Page last updated at 23:08 GMT, Tuesday, 10 July 2007 00:08 UK

Why won't East Enders go green?

By Jon Kelly
BBC News

Tower Hamlets
The deprived Tower Hamlets lies next to the prosperous City of London

The two councils with the worst recycling rates in England are both in the East End of London.

According to the most recent league table, Tower Hamlets - the bustling inner-city borough next to the City of London financial centre - recycled just 8.9% of its waste during the period 2005-6.

Coming in just behind is its next-door neighbour Newham - home of West Ham United FC and prospective host to much of the 2012 Olympics - which managed 10.1%.

Why is the area lagging so far behind the rest of the country when it comes to being environmentally friendly?

'Community spirit'

Rahman Ripon
The council are quite good at explaining what goes in the blue bag and what goes in the black bag
Rahman Ripon

Local residents are perplexed as to why they lag so far behind.

Rahman Ripon, 25, manager of the Cafe Naz Express on Brick Lane, the Tower Hamlets thoroughfare famed for its curry houses, says he has always found the local authority's advice very clear.

"I think environmental issues are important, so I always recycle," he says.

"The council are quite good at explaining what goes in the blue bag and what goes in the black bag.

"People round here live very busy lives. Maybe they've just got too much on."

Mary Delaney, 51, from Stratford in Newham, says she is surprised by the figures.

"It is quite a transient population, but there is a strong community spirit here," she says.

'Tough challenge'

Both councils admit that their record is not good enough.

However, they say it is more difficult to achieve recycling targets in socially deprived areas where many residents do not speak English.

It is also harder where residents live in flats rather than houses.

The easiest places to recycle in are middle-class suburbia or rural areas
Michael Warhurst
Friends of the Earth

A spokeswoman for Tower Hamlets - which is London's poorest borough - said the local authority faced a "tough challenge" when it comes to recycling, because of the very high proportion of high-rise homes in the borough.

And a Newham spokeswoman said: "It's more difficult to recycle in an inner-city borough than it is in somewhere like Cambridgeshire or Shetland."

But both areas are making efforts to lift themselves off bottom spot on the recycling league.

Tower Hamlets has invested 3.5m over the last year in improving its service, and has doubled its recycling capacity.
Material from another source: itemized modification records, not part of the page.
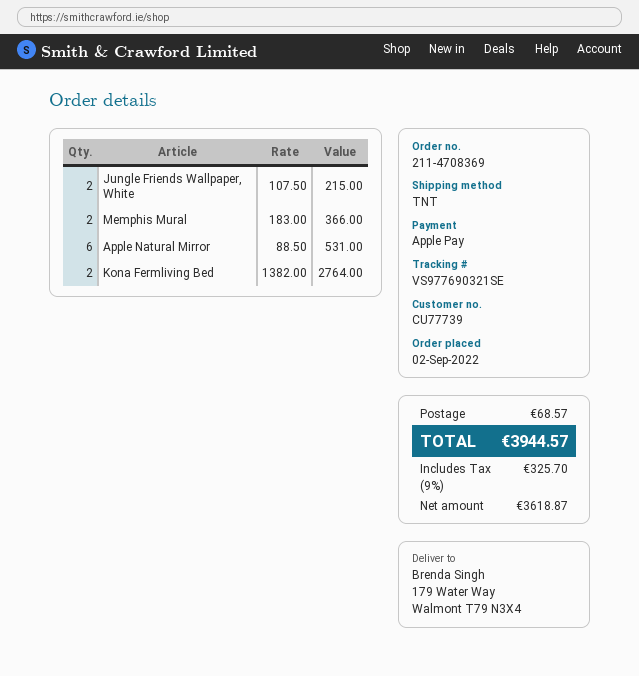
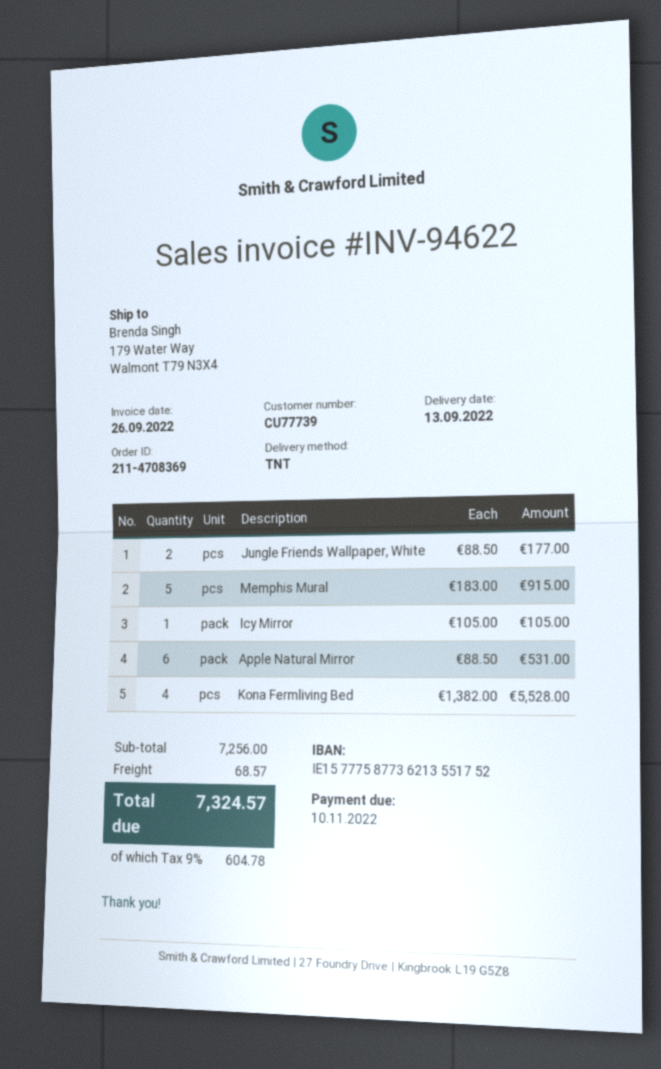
Jungle Friends Wallpaper, White: 2 x 107.50 = 215.00 -> 2 x 88.50 = 177.00
Memphis Mural: 2 x 183.00 = 366.00 -> 5 x 183.00 = 915.00
Kona Fermliving Bed: 2 x 1382.00 = 2764.00 -> 4 x 1382.00 = 5528.00
Icy Mirror: none -> 1 x 105.00 = 105.00
tax: 9% = 325.70 -> 9% = 604.78
total: 3944.57 -> 7324.57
Council staff have begun doorstepping householders to encourage them to be greener, and local mosques have been encouraged to spread the word at prayers.

Hit squad

Newham is introducing new lorries which can collect both waste for recycling and normal refuse at the same time.

Birmingham is getting there slowly, but could do better
Steve, Birmingham

And it is installing a machine at the waste depot which can pick out recyclable glass and metal from ordinary black bags.

The council aims to recycle 20% of all refuse by 2007-8.

In 2006 the government threatened to send in a recycling "hit squad" to Tower Hamlets.

But Michael Warhurst, Friends of the Earth's senior waste and resources campaigner, believes that it is Whitehall, not local councils, which needs to do more.

"The easiest places to recycle in are middle-class suburbia or rural areas," he says.

"Ultimately, it's the responsibility of central government to raise standards in inner city areas."